(Web page revision data)
__________________________________________________
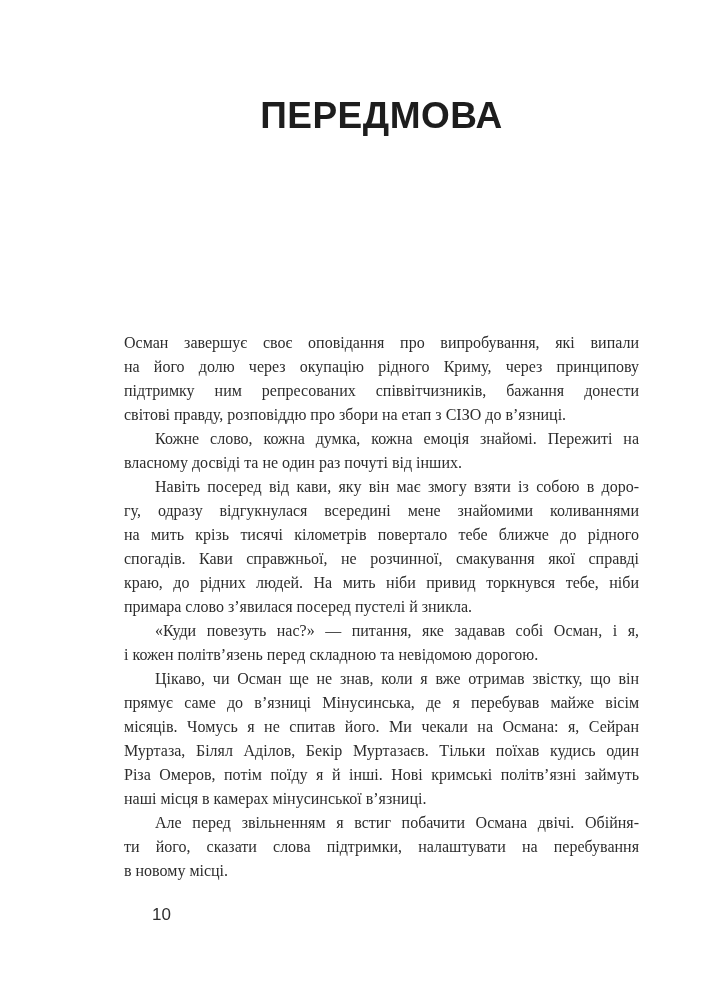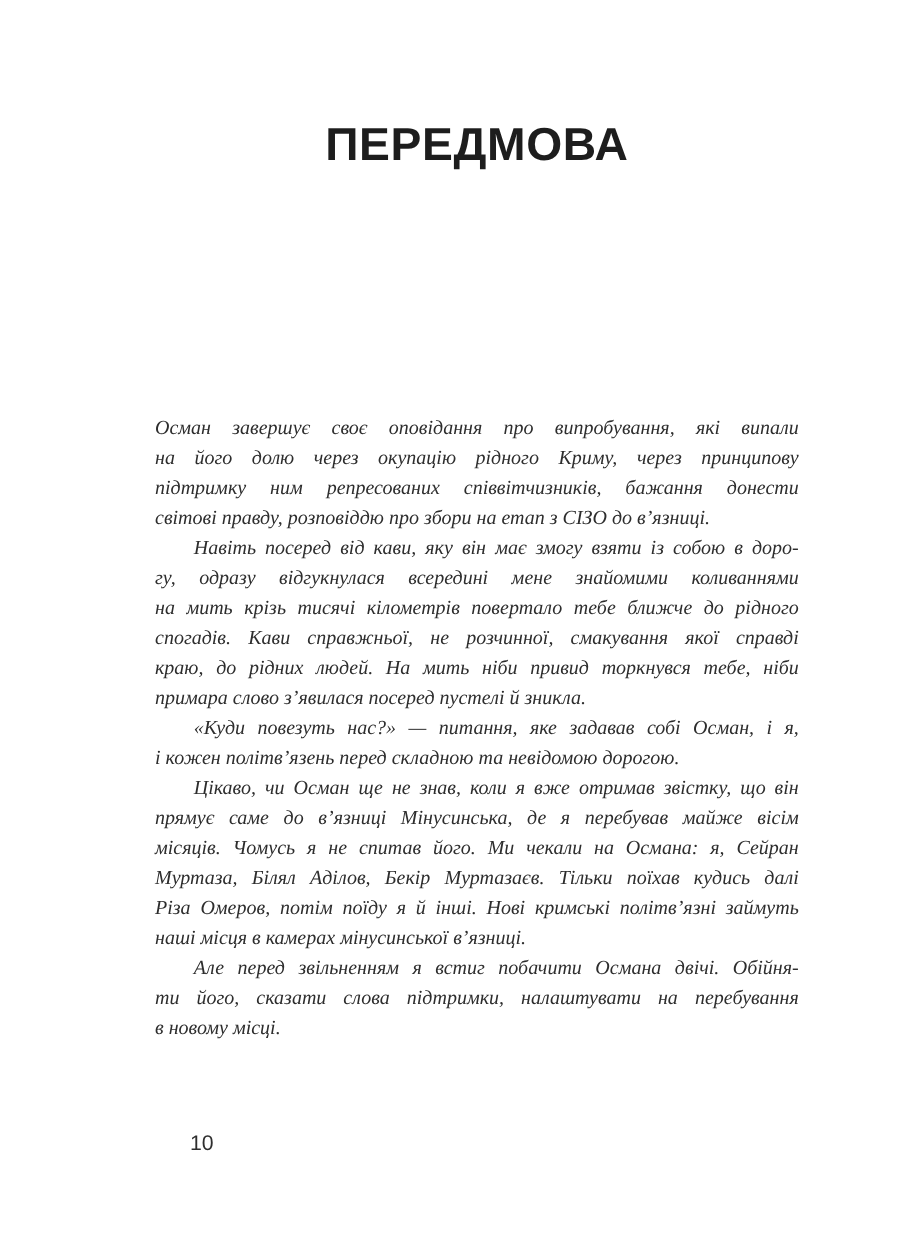--- a/index.html
+++ b/index.html
@@ -33,7 +33,7 @@
     line-height: 24px;
     color: #2d2d2d;
   }
-  .para { margin: 0; font-style: italic; }
+  .para { margin: 0; }
   .para .line {
     text-align: justify;
     text-align-last: justify;

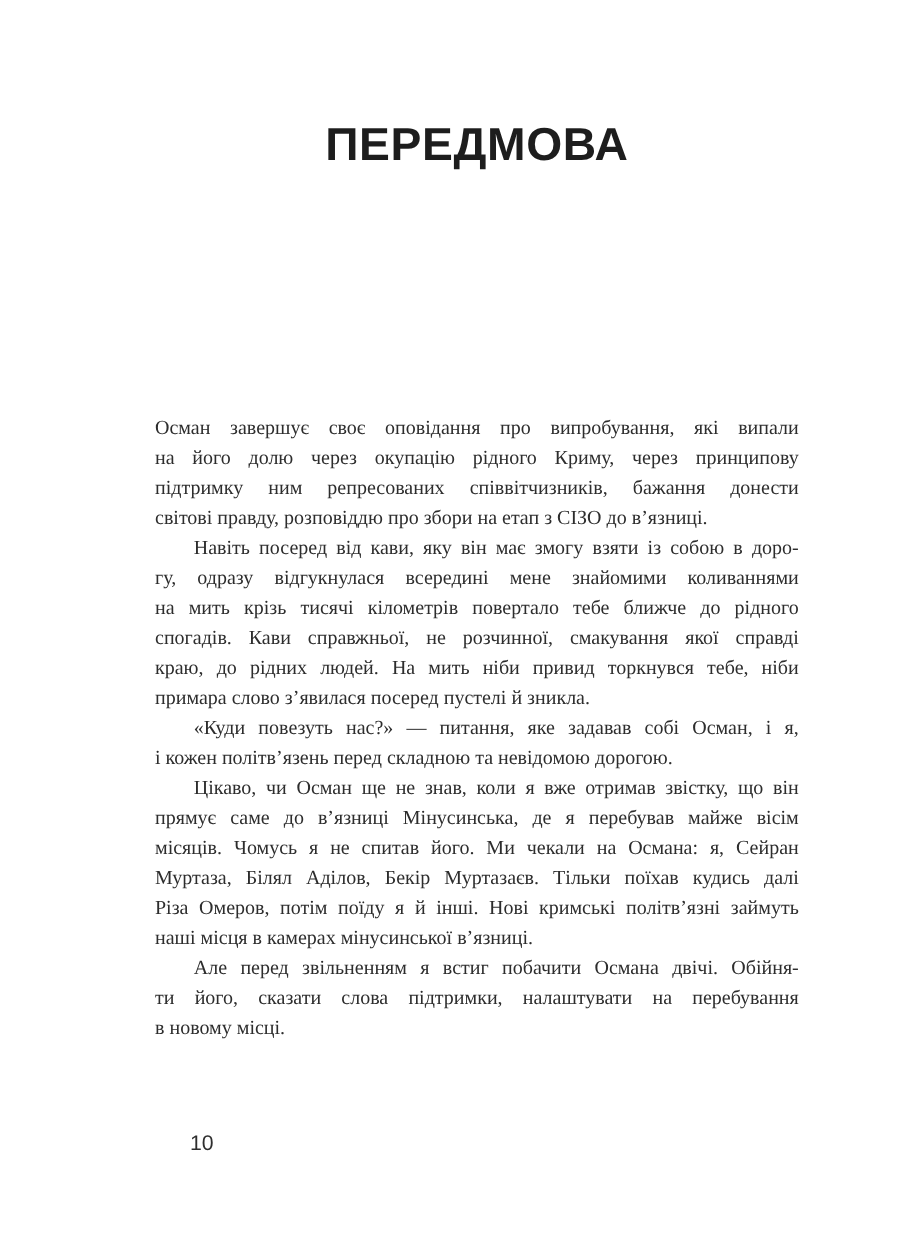--- a/index.html
+++ b/index.html
@@ -67,6 +67,10 @@
         <div class="line last">світові правду, розповіддю про збори на етап з СІЗО до в’язниці.</div>
       </div>
     <div class="para indented">
+        <div class="line first">Кожне слово, кожна думка, кожна емоція знайомі. Пережиті на</div>
+        <div class="line last">власному досвіді та не один раз почуті від інших.</div>
+      </div>
+    <div class="para indented">
         <div class="line first">Навіть посеред від кави, яку він має змогу взяти із собою в доро-</div>
         <div class="line">гу, одразу відгукнулася всередині мене знайомими коливаннями</div>
         <div class="line">на мить крізь тисячі кілометрів повертало тебе ближче до рідного</div>

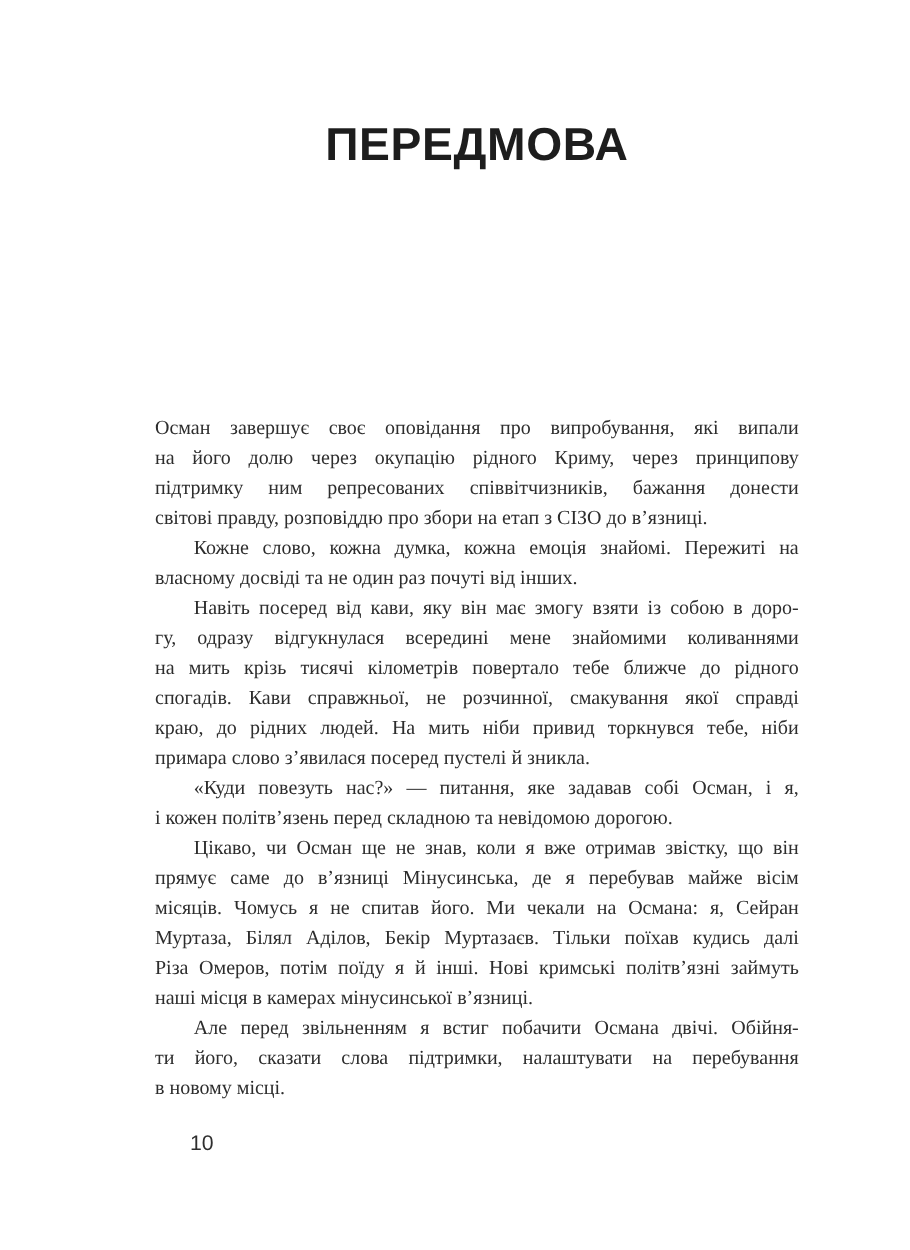--- a/index.html
+++ b/index.html
@@ -86,7 +86,7 @@
         <div class="line first">Цікаво, чи Осман ще не знав, коли я вже отримав звістку, що він</div>
         <div class="line">прямує саме до в’язниці Мінусинська, де я перебував майже вісім</div>
         <div class="line">місяців. Чомусь я не спитав його. Ми чекали на Османа: я, Сейран</div>
-        <div class="line">Муртаза, Білял Аділов, Бекір Муртазаєв. Тільки поїхав кудись далі</div>
+        <div class="line">Муртаза, Білял Аділов, Бекір Муртазаєв. Тільки поїхав кудись один</div>
         <div class="line">Різа Омеров, потім поїду я й інші. Нові кримські політв’язні займуть</div>
         <div class="line last">наші місця в камерах мінусинської в’язниці.</div>
       </div>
__________________________________________________
> [WHAT YOU HAVE TO DO]
Reproduce every entry above in full and exactly, though not its pictures.

> [FINISHED TASK]
--- a/index.html
+++ b/index.html
@@ -33,7 +33,7 @@
     line-height: 24px;
     color: #2d2d2d;
   }
-  .para { margin: 0; font-style: italic; }
+  .para { margin: 0; }
   .para .line {
     text-align: justify;
     text-align-last: justify;

--- a/index.html
+++ b/index.html
@@ -67,6 +67,10 @@
         <div class="line last">світові правду, розповіддю про збори на етап з СІЗО до в’язниці.</div>
       </div>
     <div class="para indented">
+        <div class="line first">Кожне слово, кожна думка, кожна емоція знайомі. Пережиті на</div>
+        <div class="line last">власному досвіді та не один раз почуті від інших.</div>
+      </div>
+    <div class="para indented">
         <div class="line first">Навіть посеред від кави, яку він має змогу взяти із собою в доро-</div>
         <div class="line">гу, одразу відгукнулася всередині мене знайомими коливаннями</div>
         <div class="line">на мить крізь тисячі кілометрів повертало тебе ближче до рідного</div>

--- a/index.html
+++ b/index.html
@@ -86,7 +86,7 @@
         <div class="line first">Цікаво, чи Осман ще не знав, коли я вже отримав звістку, що він</div>
         <div class="line">прямує саме до в’язниці Мінусинська, де я перебував майже вісім</div>
         <div class="line">місяців. Чомусь я не спитав його. Ми чекали на Османа: я, Сейран</div>
-        <div class="line">Муртаза, Білял Аділов, Бекір Муртазаєв. Тільки поїхав кудись далі</div>
+        <div class="line">Муртаза, Білял Аділов, Бекір Муртазаєв. Тільки поїхав кудись один</div>
         <div class="line">Різа Омеров, потім поїду я й інші. Нові кримські політв’язні займуть</div>
         <div class="line last">наші місця в камерах мінусинської в’язниці.</div>
       </div>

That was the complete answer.